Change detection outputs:
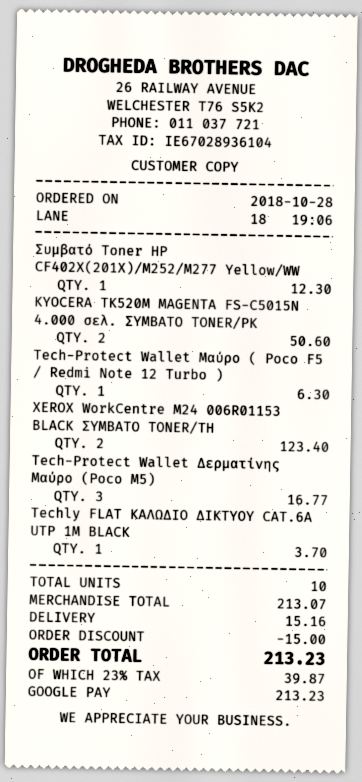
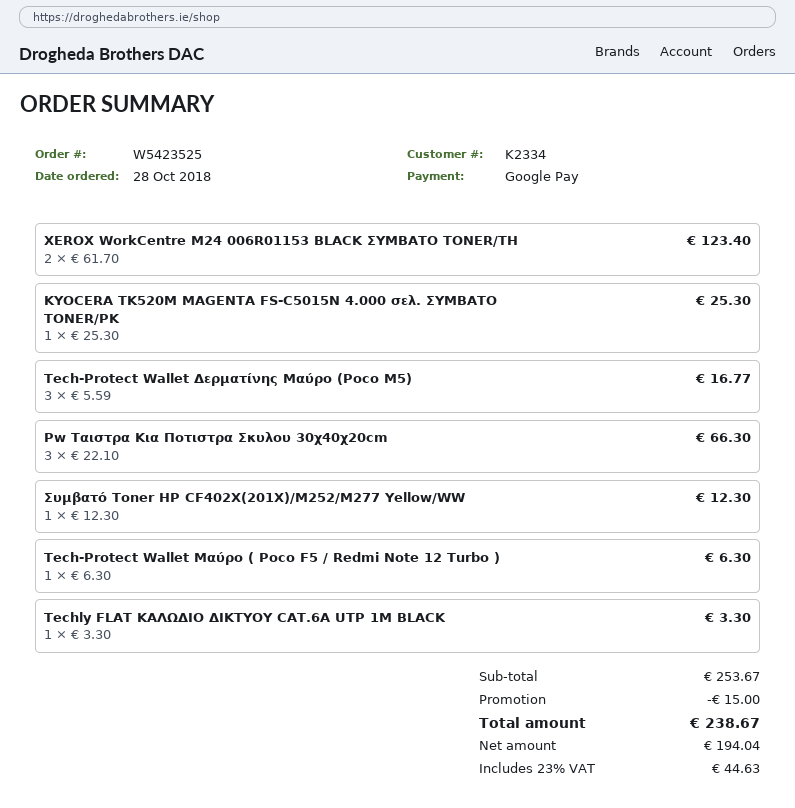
KYOCERA TK520M MAGENTA FS-C5015N 4.000 σελ. ΣΥΜΒΑΤΟ TONER/PK: 2 for 50.60 -> 1 for 25.30
Techly FLAT ΚΑΛΩΔΙΟ ΔΙΚΤΥΟΥ CAT.6A UTP 1M BLACK: 1 for 3.70 -> 1 for 3.30
Pw Ταιστρα Κια Ποτιστρα Σκυλου 30χ40χ20cm: none -> 3 for 66.30
subtotal: 213.07 -> 253.67
shipping: 15.16 -> none
tax: 23% = 39.87 -> 23% = 44.63
total: 213.23 -> 238.67

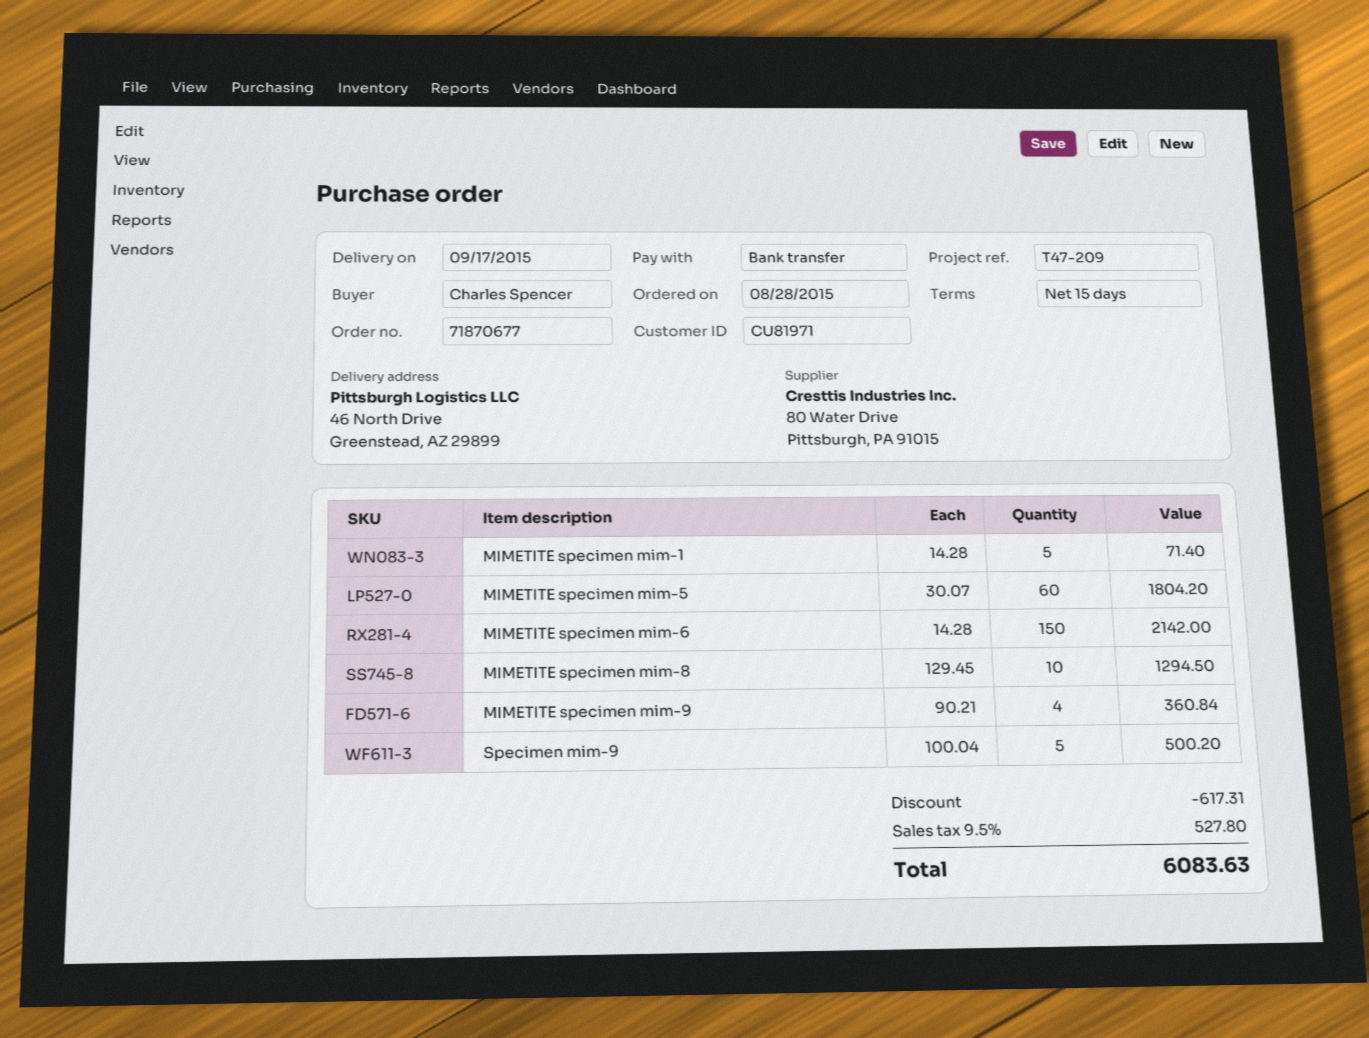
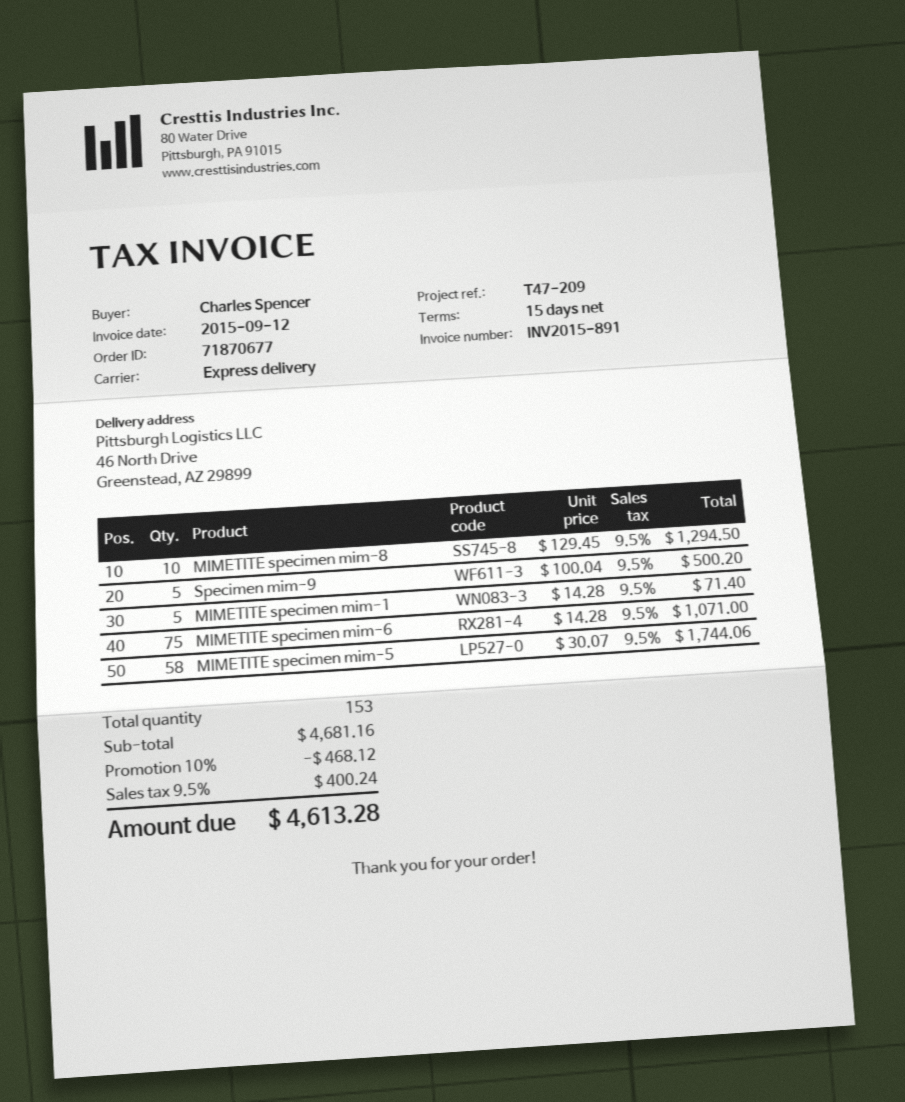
MIMETITE specimen mim-5: 60 x 30.07 = 1804.20 -> 58 x 30.07 = 1744.06
MIMETITE specimen mim-6: 150 x 14.28 = 2142.00 -> 75 x 14.28 = 1071.00
MIMETITE specimen mim-9: 4 x 90.21 = 360.84 -> none
discount: 617.31 -> 468.12
tax: 9.5% = 527.80 -> 9.5% = 400.24
total: 6083.63 -> 4613.28

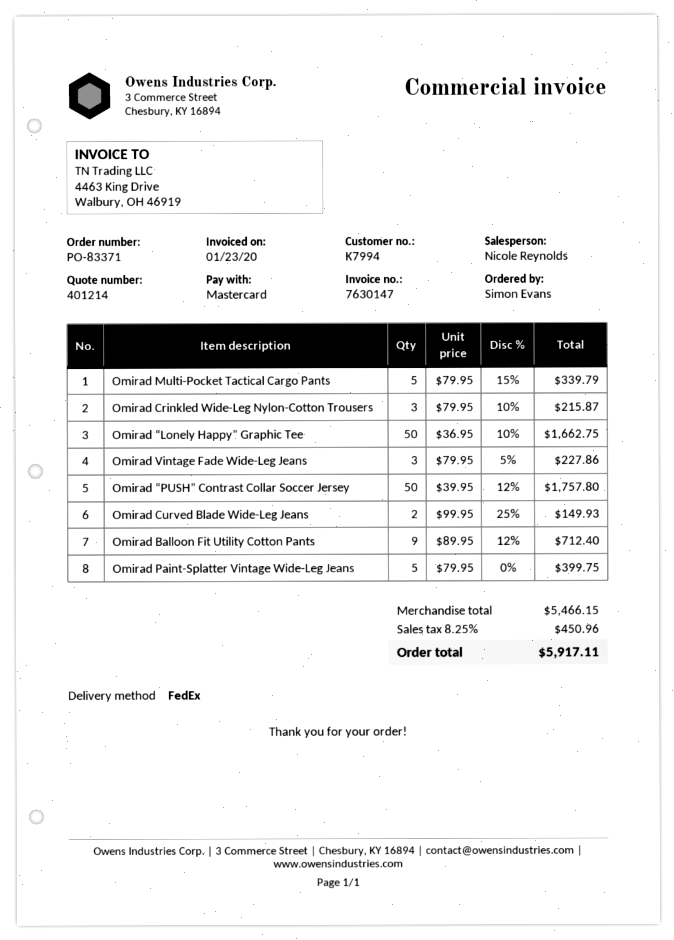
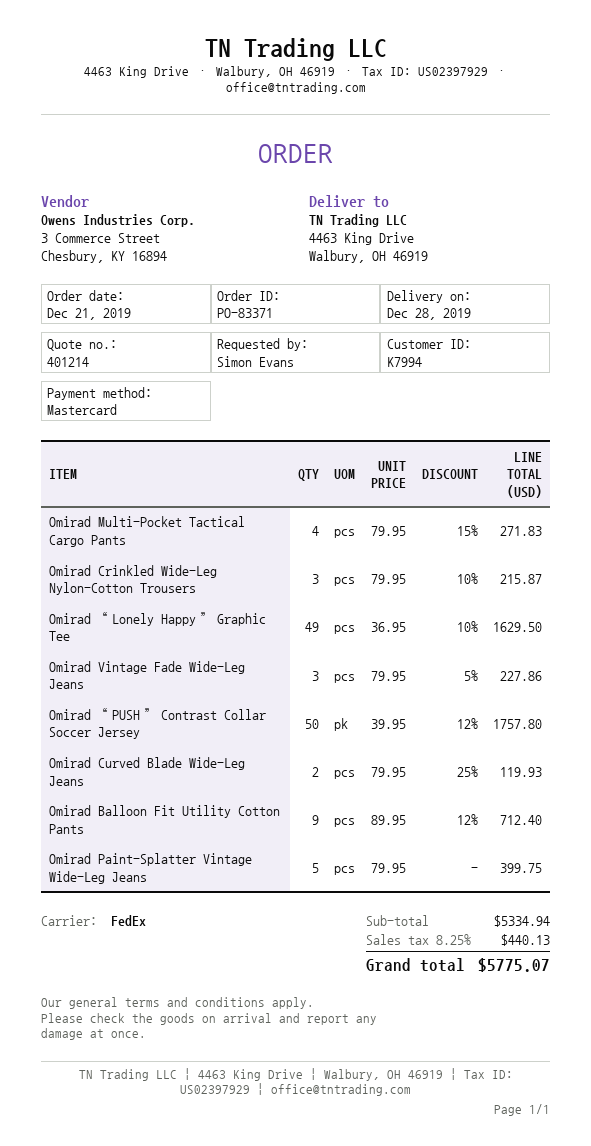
Omirad Multi-Pocket Tactical Cargo Pants: 5 x 79.95 - 15% = 339.79 -> 4 x 79.95 - 15% = 271.83
Omirad “Lonely Happy” Graphic Tee: 50 x 36.95 - 10% = 1662.75 -> 49 x 36.95 - 10% = 1629.50
Omirad Curved Blade Wide-Leg Jeans: 2 x 99.95 - 25% = 149.93 -> 2 x 79.95 - 25% = 119.93
subtotal: 5466.15 -> 5334.94
tax: 8.25% = 450.96 -> 8.25% = 440.13
total: 5917.11 -> 5775.07

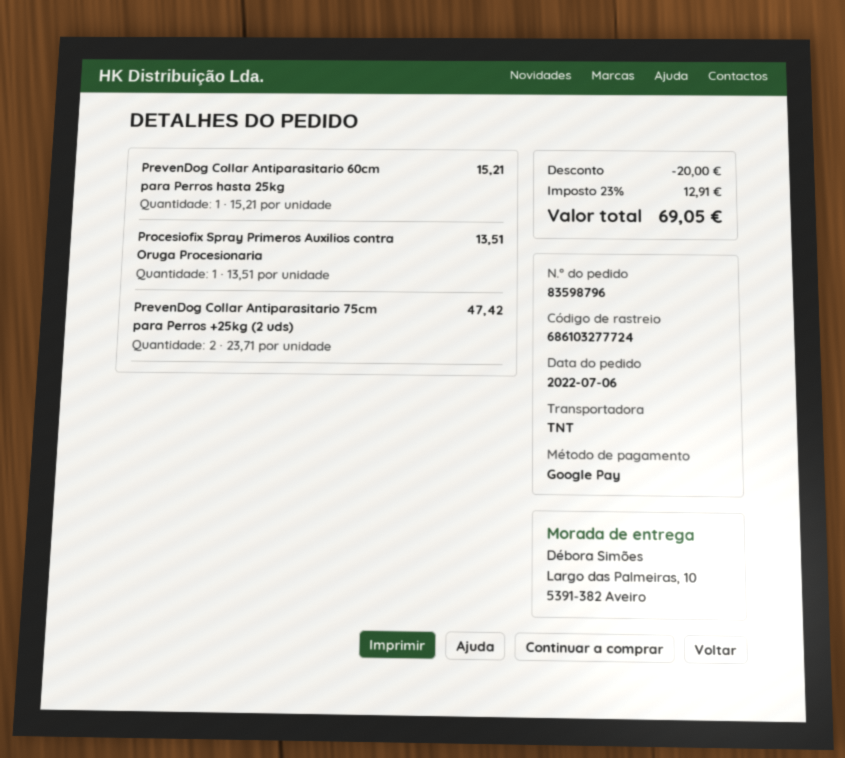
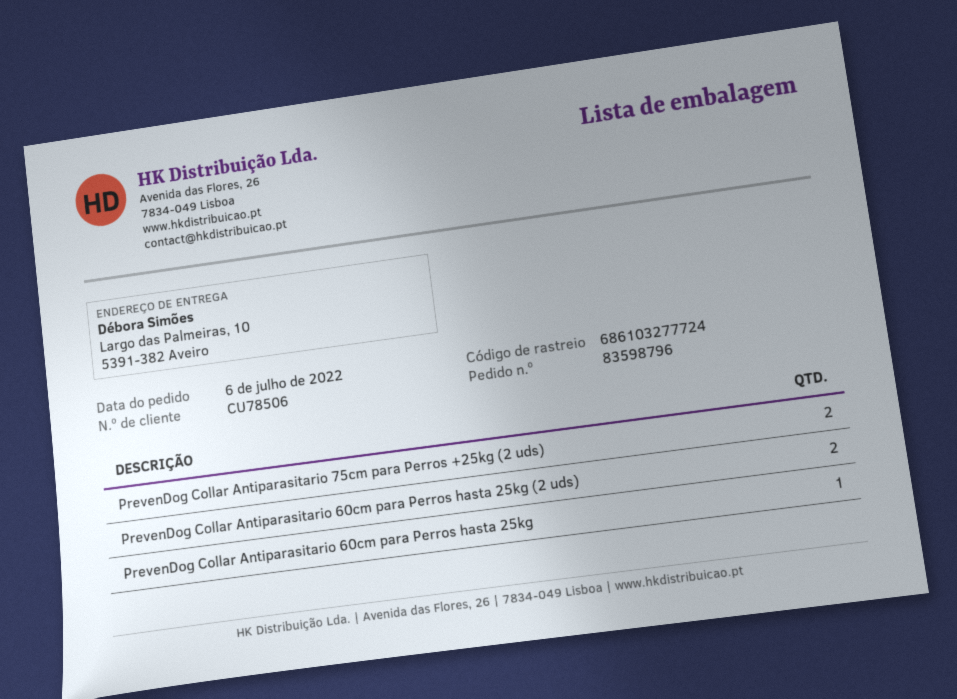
Procesiofix Spray Primeros Auxilios contra Oruga Procesionaria: 1 -> none
PrevenDog Collar Antiparasitario 60cm para Perros hasta 25kg (2 uds): none -> 2

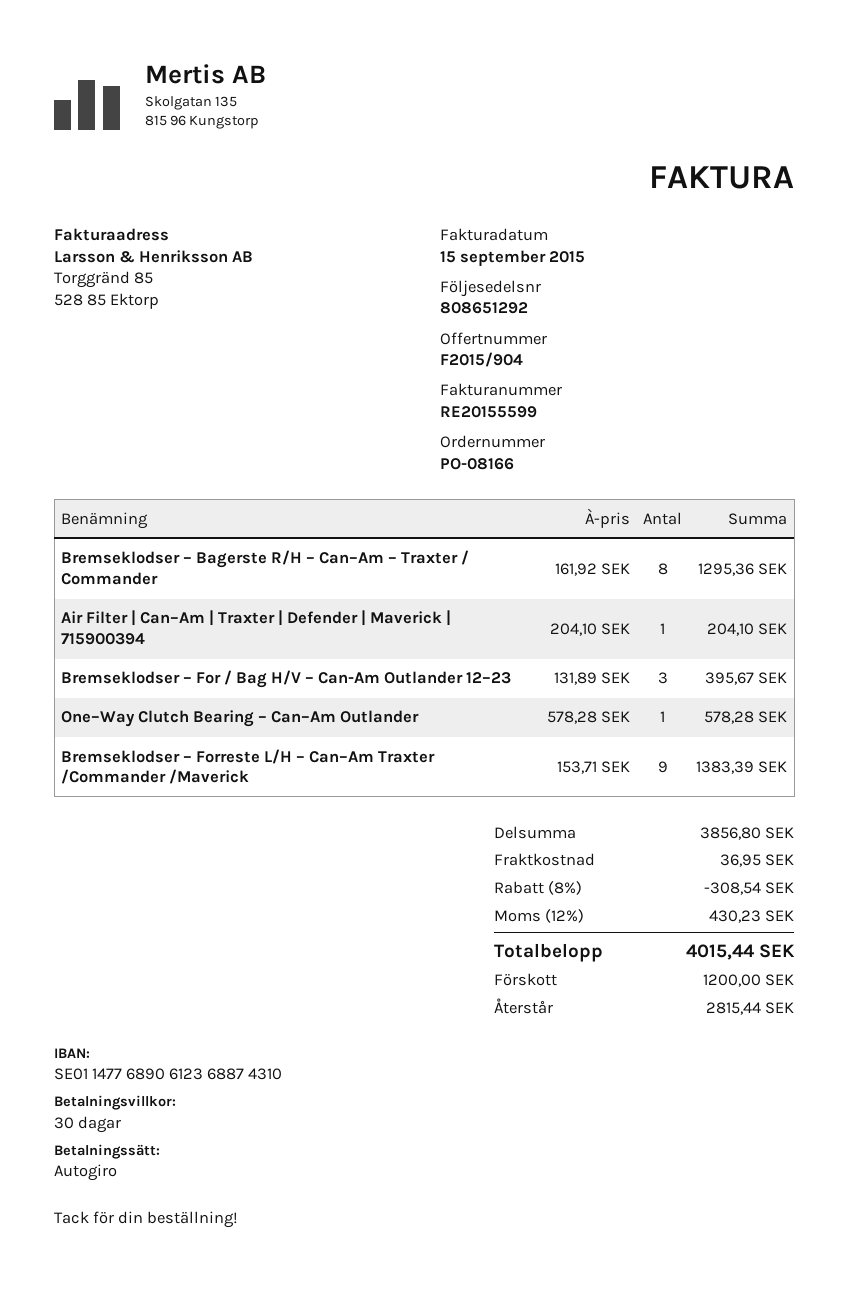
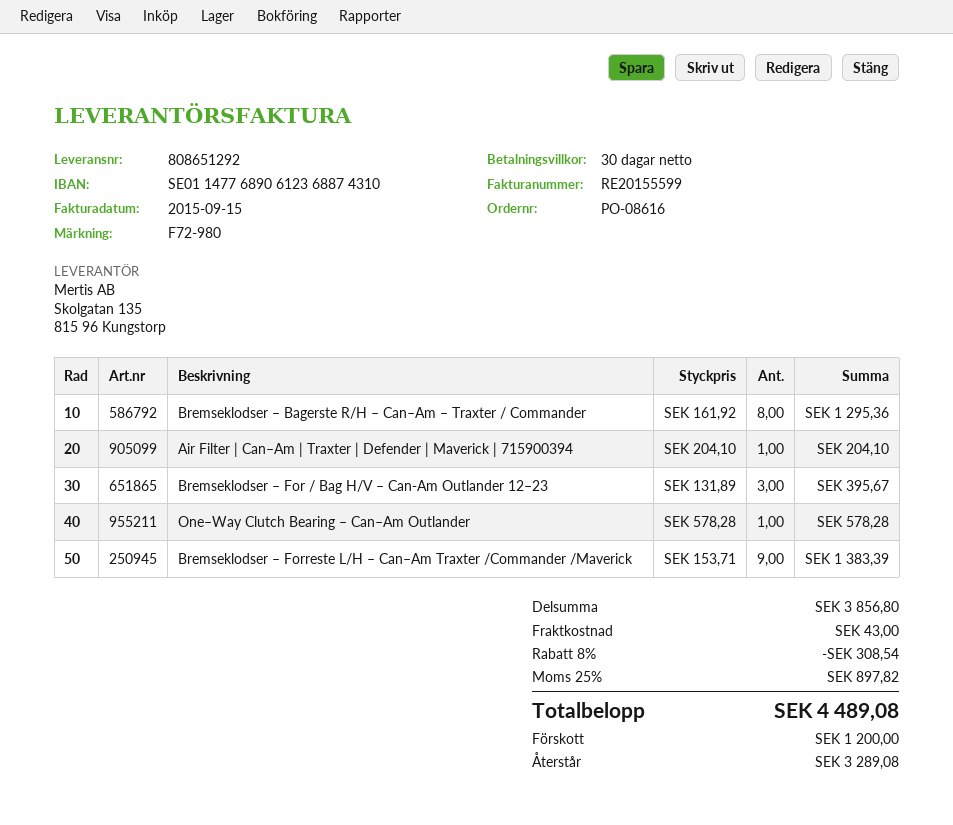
order number: PO-08166 -> PO-08616
shipping: 36.95 -> 43.00
tax: 12% = 430.23 -> 25% = 897.82
total: 4015.44 -> 4489.08
balance: 2815.44 -> 3289.08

Exercise requirements
In the data above, each line holding "Omirad" is to be found and copied.

Written answer
Omirad Multi-Pocket Tactical Cargo Pants: 5 x 79.95 - 15% = 339.79 -> 4 x 79.95 - 15% = 271.83
Omirad “Lonely Happy” Graphic Tee: 50 x 36.95 - 10% = 1662.75 -> 49 x 36.95 - 10% = 1629.50
Omirad Curved Blade Wide-Leg Jeans: 2 x 99.95 - 25% = 149.93 -> 2 x 79.95 - 25% = 119.93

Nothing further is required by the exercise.